■ **What you should do**
Copy out the data line by line exactly, from its start to the line bearing "column Level |", inclusive.
[Data listing]
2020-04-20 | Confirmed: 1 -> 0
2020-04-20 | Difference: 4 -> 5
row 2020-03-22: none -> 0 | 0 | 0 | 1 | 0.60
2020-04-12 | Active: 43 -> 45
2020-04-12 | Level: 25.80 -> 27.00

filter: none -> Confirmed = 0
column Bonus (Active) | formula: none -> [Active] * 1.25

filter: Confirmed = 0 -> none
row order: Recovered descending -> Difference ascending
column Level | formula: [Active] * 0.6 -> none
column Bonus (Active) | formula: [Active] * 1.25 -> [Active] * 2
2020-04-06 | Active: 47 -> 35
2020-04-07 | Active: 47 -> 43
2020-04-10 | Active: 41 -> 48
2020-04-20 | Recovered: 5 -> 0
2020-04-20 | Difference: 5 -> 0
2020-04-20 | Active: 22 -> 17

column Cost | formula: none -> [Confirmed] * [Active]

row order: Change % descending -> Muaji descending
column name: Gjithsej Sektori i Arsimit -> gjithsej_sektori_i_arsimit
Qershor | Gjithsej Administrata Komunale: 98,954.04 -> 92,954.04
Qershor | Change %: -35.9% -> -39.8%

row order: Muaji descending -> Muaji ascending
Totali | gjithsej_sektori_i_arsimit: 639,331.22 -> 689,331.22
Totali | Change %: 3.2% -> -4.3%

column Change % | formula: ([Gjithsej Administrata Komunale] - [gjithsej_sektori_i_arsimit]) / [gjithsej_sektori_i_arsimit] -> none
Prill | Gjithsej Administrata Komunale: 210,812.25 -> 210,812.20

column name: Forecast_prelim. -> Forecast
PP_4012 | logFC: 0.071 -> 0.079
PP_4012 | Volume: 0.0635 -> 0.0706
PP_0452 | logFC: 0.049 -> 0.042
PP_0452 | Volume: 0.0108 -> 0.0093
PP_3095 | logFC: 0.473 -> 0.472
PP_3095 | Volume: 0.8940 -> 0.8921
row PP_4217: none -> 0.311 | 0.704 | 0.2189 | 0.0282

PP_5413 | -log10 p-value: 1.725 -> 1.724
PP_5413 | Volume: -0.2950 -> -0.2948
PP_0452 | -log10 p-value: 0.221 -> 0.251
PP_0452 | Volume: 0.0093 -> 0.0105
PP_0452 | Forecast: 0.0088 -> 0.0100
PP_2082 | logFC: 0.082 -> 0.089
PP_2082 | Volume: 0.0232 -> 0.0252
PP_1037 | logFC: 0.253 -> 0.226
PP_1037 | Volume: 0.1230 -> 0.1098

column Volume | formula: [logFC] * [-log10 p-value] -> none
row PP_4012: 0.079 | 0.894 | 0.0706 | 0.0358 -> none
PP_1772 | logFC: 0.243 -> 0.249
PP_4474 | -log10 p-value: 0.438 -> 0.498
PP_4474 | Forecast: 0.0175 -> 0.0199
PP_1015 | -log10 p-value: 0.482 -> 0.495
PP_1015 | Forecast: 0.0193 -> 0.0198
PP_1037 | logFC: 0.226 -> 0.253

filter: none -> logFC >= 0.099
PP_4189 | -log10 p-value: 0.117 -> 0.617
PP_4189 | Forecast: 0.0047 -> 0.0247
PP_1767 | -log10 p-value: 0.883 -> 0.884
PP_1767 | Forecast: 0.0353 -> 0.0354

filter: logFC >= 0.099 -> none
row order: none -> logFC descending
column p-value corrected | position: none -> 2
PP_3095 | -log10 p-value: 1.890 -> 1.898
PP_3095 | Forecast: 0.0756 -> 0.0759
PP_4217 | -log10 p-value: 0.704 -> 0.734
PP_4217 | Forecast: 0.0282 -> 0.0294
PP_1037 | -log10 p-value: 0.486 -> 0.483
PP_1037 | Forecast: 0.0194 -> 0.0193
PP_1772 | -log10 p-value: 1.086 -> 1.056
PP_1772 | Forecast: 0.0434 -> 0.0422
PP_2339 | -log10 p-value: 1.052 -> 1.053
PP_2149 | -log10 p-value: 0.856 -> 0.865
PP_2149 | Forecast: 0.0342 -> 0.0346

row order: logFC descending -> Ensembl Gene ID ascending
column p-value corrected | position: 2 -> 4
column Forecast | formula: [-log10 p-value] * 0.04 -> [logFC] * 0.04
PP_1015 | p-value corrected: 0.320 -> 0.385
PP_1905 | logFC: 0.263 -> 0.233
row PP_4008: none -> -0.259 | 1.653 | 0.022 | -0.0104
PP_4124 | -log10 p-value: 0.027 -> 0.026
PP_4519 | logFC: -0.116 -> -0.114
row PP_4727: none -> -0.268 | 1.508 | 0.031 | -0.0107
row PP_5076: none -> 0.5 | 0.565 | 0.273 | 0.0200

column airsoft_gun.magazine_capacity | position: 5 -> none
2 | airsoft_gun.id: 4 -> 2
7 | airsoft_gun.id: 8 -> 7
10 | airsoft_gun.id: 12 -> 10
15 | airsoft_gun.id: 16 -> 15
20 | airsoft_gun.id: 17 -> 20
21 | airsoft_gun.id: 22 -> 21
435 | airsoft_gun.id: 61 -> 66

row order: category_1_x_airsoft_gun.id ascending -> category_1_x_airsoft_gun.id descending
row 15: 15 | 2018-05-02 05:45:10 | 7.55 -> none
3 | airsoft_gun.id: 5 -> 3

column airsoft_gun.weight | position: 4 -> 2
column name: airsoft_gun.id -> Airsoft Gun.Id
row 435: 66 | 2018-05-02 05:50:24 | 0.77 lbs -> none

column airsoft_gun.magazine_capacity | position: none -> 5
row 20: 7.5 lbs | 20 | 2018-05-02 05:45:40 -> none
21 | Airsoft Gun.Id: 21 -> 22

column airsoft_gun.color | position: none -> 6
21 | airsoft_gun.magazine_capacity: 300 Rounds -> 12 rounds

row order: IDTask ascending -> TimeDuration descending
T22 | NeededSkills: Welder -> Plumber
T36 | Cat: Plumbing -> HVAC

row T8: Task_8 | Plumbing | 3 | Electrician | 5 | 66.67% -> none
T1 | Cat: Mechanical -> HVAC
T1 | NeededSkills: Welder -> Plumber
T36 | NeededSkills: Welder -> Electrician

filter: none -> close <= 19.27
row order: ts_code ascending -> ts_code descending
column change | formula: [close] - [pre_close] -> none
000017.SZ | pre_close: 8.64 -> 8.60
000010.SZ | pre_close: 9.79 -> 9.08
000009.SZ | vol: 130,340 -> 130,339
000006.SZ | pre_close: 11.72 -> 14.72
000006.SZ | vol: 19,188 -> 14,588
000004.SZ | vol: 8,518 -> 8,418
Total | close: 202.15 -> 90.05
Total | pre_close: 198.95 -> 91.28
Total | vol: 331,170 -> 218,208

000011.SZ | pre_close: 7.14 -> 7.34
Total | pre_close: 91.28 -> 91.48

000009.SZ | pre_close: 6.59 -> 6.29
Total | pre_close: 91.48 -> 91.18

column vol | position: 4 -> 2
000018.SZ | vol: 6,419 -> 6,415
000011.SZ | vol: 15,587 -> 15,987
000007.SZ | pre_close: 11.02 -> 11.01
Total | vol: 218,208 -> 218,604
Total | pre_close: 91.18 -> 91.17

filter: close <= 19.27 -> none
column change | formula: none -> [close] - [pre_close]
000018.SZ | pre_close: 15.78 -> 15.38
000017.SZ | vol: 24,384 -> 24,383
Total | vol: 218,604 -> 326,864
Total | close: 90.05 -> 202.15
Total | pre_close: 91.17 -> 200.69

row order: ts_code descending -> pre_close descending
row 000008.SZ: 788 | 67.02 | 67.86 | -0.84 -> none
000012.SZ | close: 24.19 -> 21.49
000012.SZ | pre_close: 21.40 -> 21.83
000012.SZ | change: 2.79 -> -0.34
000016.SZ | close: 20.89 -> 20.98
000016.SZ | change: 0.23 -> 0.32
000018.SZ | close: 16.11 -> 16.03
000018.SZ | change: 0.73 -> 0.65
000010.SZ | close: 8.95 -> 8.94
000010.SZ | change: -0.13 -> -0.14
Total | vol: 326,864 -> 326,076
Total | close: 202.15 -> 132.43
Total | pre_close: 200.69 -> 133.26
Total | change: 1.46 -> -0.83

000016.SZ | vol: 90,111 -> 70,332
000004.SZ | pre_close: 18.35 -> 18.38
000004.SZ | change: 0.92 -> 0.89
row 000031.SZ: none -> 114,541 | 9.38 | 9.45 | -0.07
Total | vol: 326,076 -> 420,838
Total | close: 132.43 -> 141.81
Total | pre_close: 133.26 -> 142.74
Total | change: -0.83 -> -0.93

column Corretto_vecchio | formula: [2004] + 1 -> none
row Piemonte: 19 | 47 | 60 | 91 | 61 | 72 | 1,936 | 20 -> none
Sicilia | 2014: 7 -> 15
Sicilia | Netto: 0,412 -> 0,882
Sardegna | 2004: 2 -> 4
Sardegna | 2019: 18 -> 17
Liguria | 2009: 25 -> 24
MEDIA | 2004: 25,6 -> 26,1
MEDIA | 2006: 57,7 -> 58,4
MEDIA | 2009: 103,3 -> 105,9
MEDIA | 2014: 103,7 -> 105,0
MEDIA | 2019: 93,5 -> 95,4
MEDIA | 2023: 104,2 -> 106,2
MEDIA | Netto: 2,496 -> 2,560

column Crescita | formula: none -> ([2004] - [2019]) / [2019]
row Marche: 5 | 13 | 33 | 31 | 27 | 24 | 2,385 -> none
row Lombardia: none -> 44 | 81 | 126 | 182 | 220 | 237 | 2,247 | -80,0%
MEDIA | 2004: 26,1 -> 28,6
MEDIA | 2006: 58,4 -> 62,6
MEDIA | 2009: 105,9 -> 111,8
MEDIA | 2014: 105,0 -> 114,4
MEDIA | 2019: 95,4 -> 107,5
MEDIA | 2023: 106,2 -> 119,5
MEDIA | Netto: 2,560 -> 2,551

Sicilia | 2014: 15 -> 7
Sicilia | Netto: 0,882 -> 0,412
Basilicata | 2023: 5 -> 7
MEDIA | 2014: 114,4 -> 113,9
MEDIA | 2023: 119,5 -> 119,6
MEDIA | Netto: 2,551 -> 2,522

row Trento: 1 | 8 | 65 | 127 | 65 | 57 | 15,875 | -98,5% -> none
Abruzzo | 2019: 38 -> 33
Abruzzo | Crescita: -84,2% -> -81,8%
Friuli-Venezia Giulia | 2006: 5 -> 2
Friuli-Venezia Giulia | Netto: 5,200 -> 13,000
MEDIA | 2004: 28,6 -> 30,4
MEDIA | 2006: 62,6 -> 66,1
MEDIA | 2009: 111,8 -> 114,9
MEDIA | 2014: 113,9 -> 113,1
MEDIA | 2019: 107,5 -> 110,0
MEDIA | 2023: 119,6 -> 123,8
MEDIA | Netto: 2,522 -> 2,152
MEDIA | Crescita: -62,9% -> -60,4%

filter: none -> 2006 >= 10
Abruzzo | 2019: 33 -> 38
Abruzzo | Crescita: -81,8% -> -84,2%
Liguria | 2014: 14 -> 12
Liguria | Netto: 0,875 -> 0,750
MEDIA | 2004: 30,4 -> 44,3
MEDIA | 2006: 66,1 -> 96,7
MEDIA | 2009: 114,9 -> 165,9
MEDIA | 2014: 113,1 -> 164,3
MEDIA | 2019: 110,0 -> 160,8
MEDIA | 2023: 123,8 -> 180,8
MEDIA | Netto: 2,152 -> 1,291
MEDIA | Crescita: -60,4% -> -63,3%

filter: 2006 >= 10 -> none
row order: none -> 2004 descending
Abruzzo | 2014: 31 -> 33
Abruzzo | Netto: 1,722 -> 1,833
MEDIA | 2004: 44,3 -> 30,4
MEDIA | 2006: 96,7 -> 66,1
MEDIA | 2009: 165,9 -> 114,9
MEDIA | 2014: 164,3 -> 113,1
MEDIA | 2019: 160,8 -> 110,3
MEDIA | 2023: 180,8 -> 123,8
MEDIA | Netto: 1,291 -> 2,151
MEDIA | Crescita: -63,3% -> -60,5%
[/Data listing]
■ **Solution**
2020-04-20 | Confirmed: 1 -> 0
2020-04-20 | Difference: 4 -> 5
row 2020-03-22: none -> 0 | 0 | 0 | 1 | 0.60
2020-04-12 | Active: 43 -> 45
2020-04-12 | Level: 25.80 -> 27.00

filter: none -> Confirmed = 0
column Bonus (Active) | formula: none -> [Active] * 1.25

filter: Confirmed = 0 -> none
row order: Recovered descending -> Difference ascending
column Level | formula: [Active] * 0.6 -> none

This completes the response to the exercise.